Choosing a suitable model is also important as different models are appropriate depending on the nature of the data, the type of problem and level of explainability needed. All these things should be considered and the thought processes behind the choice communicated clearly for those who wish to understand the rationale.

To find technical guidance on what model is applicable for your data and problem please consult ‘A guide to using AI in the public sector’ particularly the section named ‘Assessing if artificial intelligence is the right solution’.
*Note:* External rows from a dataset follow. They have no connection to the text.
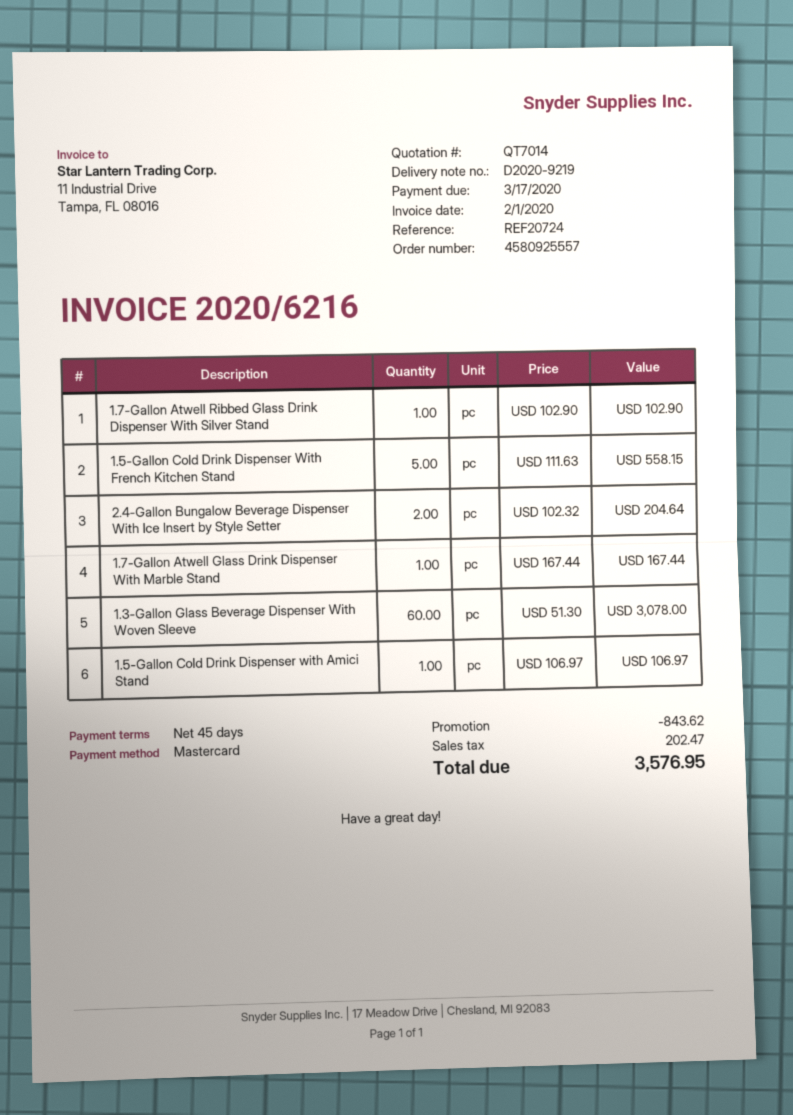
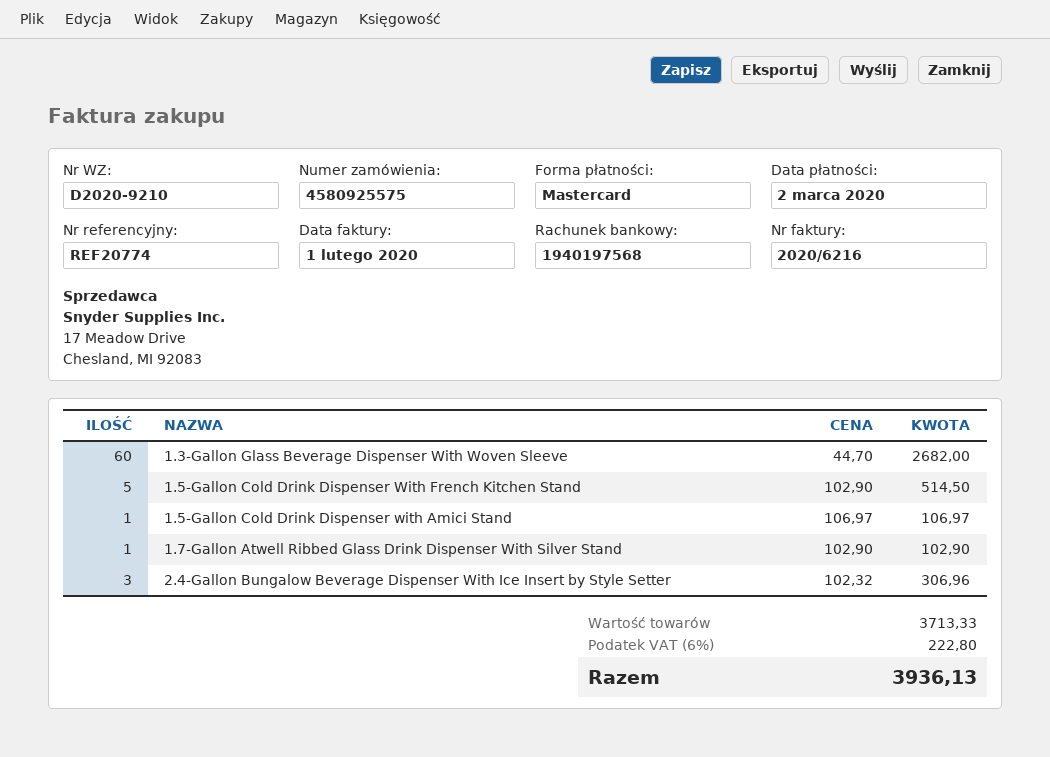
order number: 4580925557 -> 4580925575
delivery note number: D2020-9219 -> D2020-9210
due date: 2020-03-17 -> 2020-03-02
reference: REF20724 -> REF20774
1.5-Gallon Cold Drink Dispenser With French Kitchen Stand: 5 x 111.63 = 558.15 -> 5 x 102.90 = 514.50
2.4-Gallon Bungalow Beverage Dispenser With Ice Insert by Style Setter: 2 x 102.32 = 204.64 -> 3 x 102.32 = 306.96
1.7-Gallon Atwell Glass Drink Dispenser With Marble Stand: 1 x 167.44 = 167.44 -> none
1.3-Gallon Glass Beverage Dispenser With Woven Sleeve: 60 x 51.30 = 3078.00 -> 60 x 44.70 = 2682.00
discount: 843.62 -> none
tax: 202.47 -> 222.80
total: 3576.95 -> 3936.13

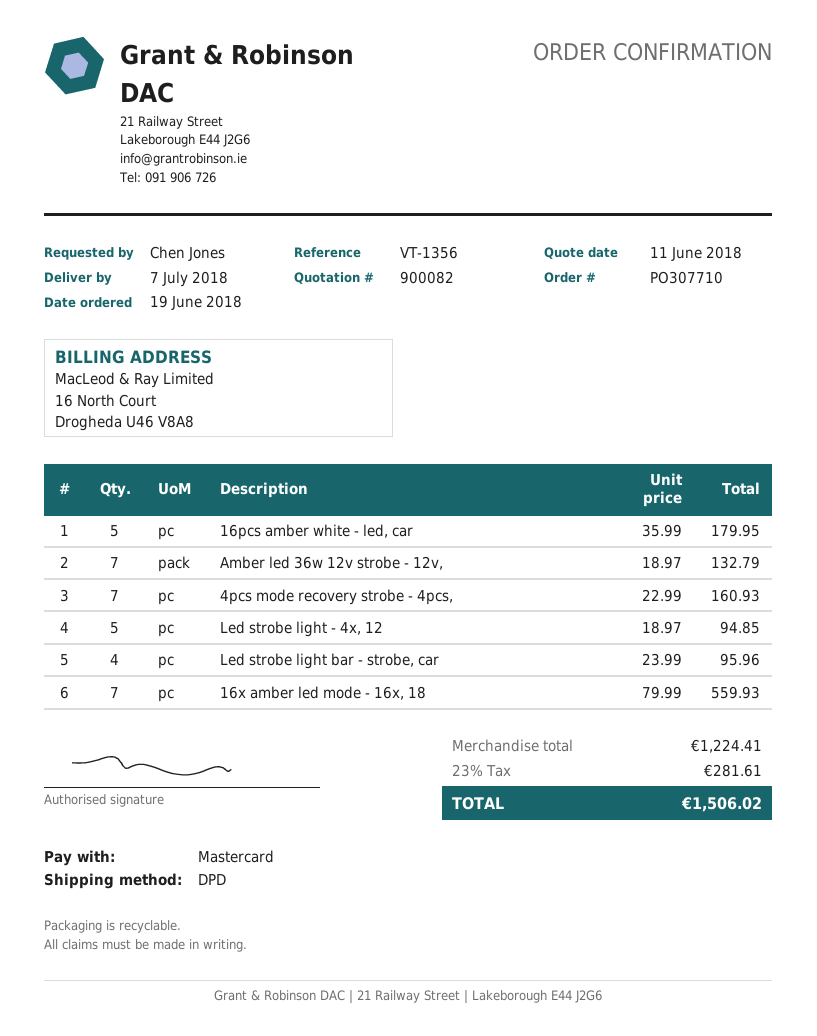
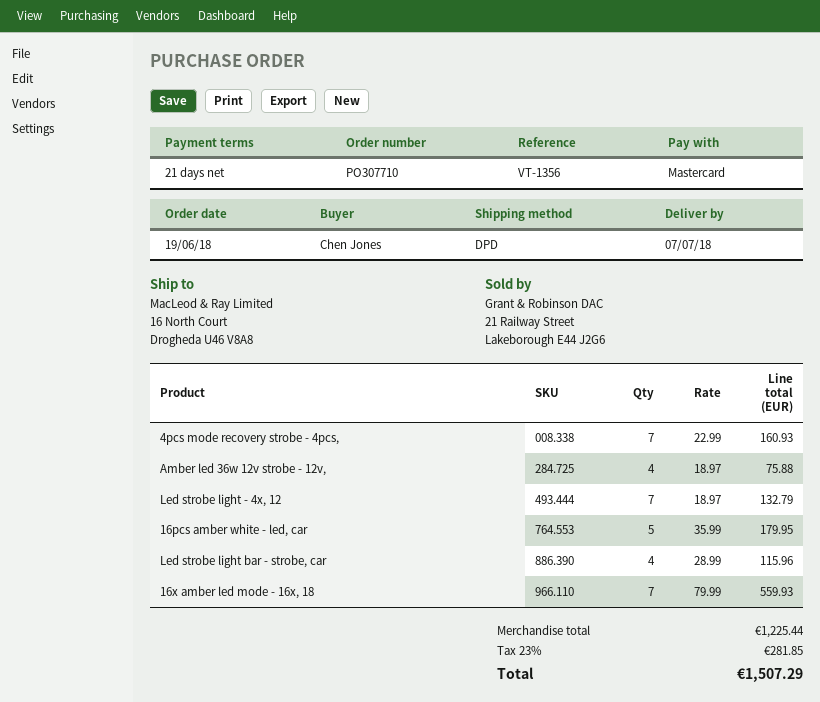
Amber led 36w 12v strobe - 12v,: 7 x 18.97 = 132.79 -> 4 x 18.97 = 75.88
Led strobe light - 4x, 12: 5 x 18.97 = 94.85 -> 7 x 18.97 = 132.79
Led strobe light bar - strobe, car: 4 x 23.99 = 95.96 -> 4 x 28.99 = 115.96
subtotal: 1224.41 -> 1225.44
tax: 23% = 281.61 -> 23% = 281.85
total: 1506.02 -> 1507.29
Public acceptability is related to how explainable your model is and the level of explainability should be appropriate for the context and purpose for which it will be used. Ask yourself the following questions:

Will there be an expectation that users will want to know how the decision was reached or statistic produced?
Will it impact decisions made about them?
Will the outcome of the model provide such a public good that there is public acceptance that the model cannot be explained?

The last point makes reference to the fact that some of the best performing models can also be the least explainable so it may be relevant to think about priority with users.

What is the difference between explainability and interpretability?

Explainability is being able to work through the model at every stage and understand how it has come to deliver its output. Interpretability focuses more on the assurances that can be made that the model does what you think it does.

Full explainability of a model is easier for traditional statistical models such as a linear regression but often more difficult when you have a model that is building itself based on the data (e.g. machine learning models). Machine learning techniques to identify relationships and patterns in data at scale that are not easily detectable by humans which can make it difficult to describe how a machine learning model has reached a decision. With that said, you should always be able to communicate assumptions built into the model, any known biases and the uncertainty inherent in its outputs.

For some models, the sophistication of the models learned behaviour means that it may be impossible for you to understand how an outcome has been reached. These models are also known as ‘black boxes’ or opaque models. Black box models do not allow for transparency of model decisions. Without appropriate steps being taken to ensure they are interpretable, black box models could damage the trustworthiness of the statistics produced or decisions made, and you should be sure that a simpler, more explainable model could not have been used instead.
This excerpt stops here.